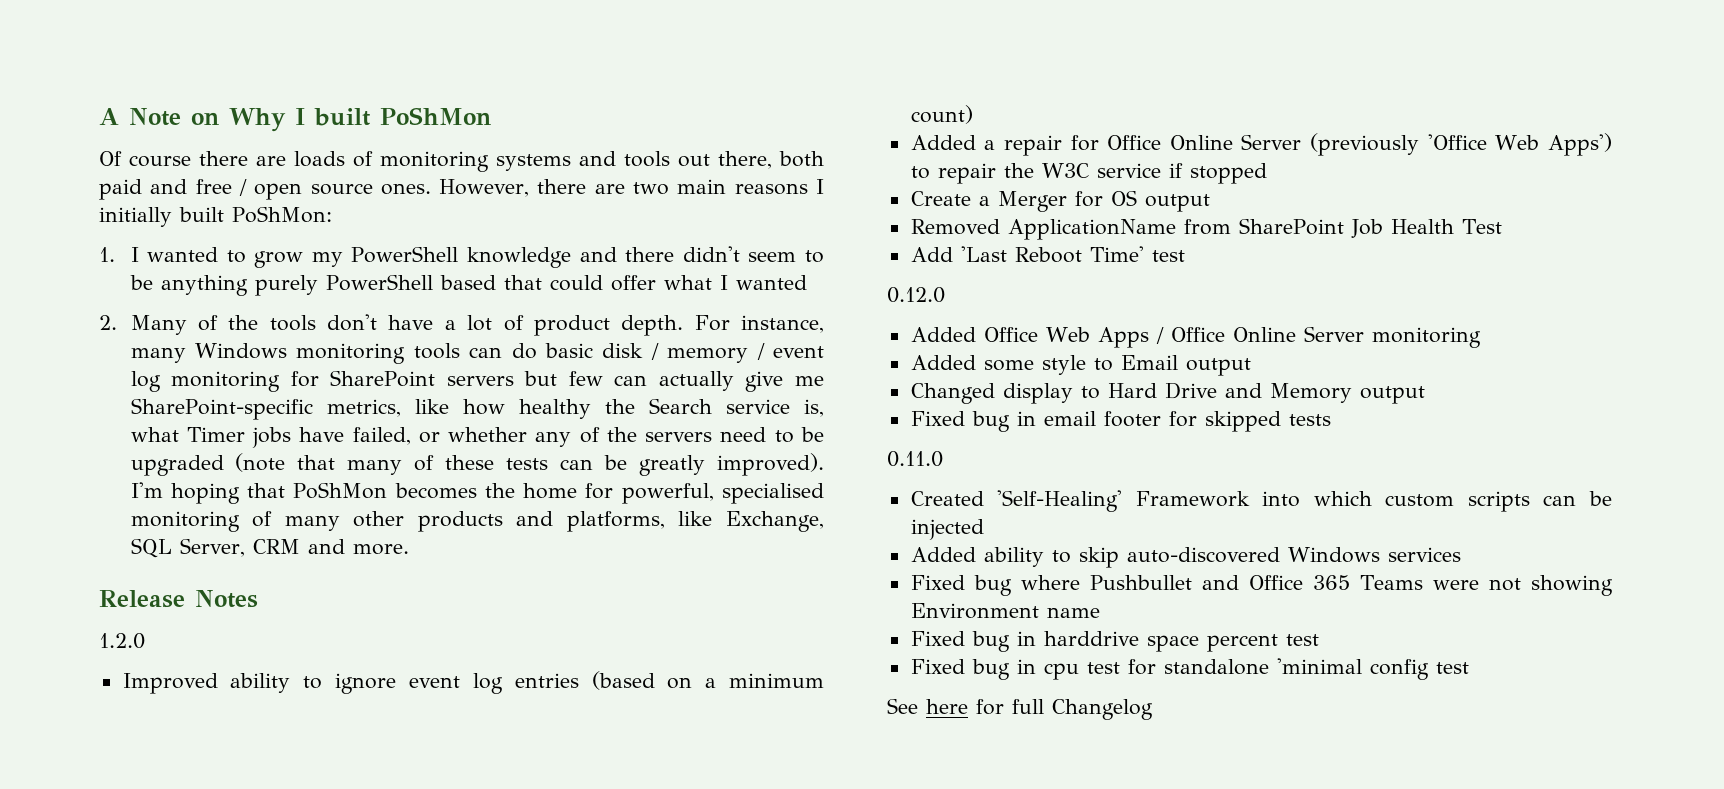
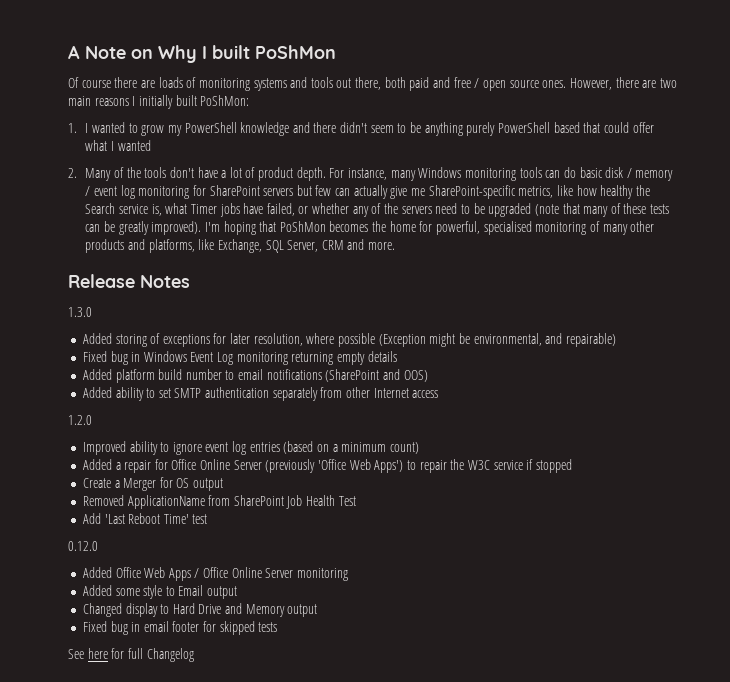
+ 1.3.0
+ Added storing of exceptions for later resolution, where possible (Exception might be environmental, and repairable)
+ Fixed bug in Windows Event Log monitoring returning empty details
+ Added platform build number to email notifications (SharePoint and OOS)
+ Added ability to set SMTP authentication separately from other Internet access
- 0.11.0
- Created 'Self-Healing' Framework into which custom scripts can be injected
- Added ability to skip auto-discovered Windows services
- Fixed bug where Pushbullet and Office 365 Teams were not showing Environment name
- Fixed bug in harddrive space percent test
- Fixed bug in cpu test for standalone 'minimal config test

- - - - -

*WHAT YOU SHOULD DO:* The sole thing to report is how many lines in the data hold the string "Added".

*ANSWER FOR THIS EXERCISE:* 4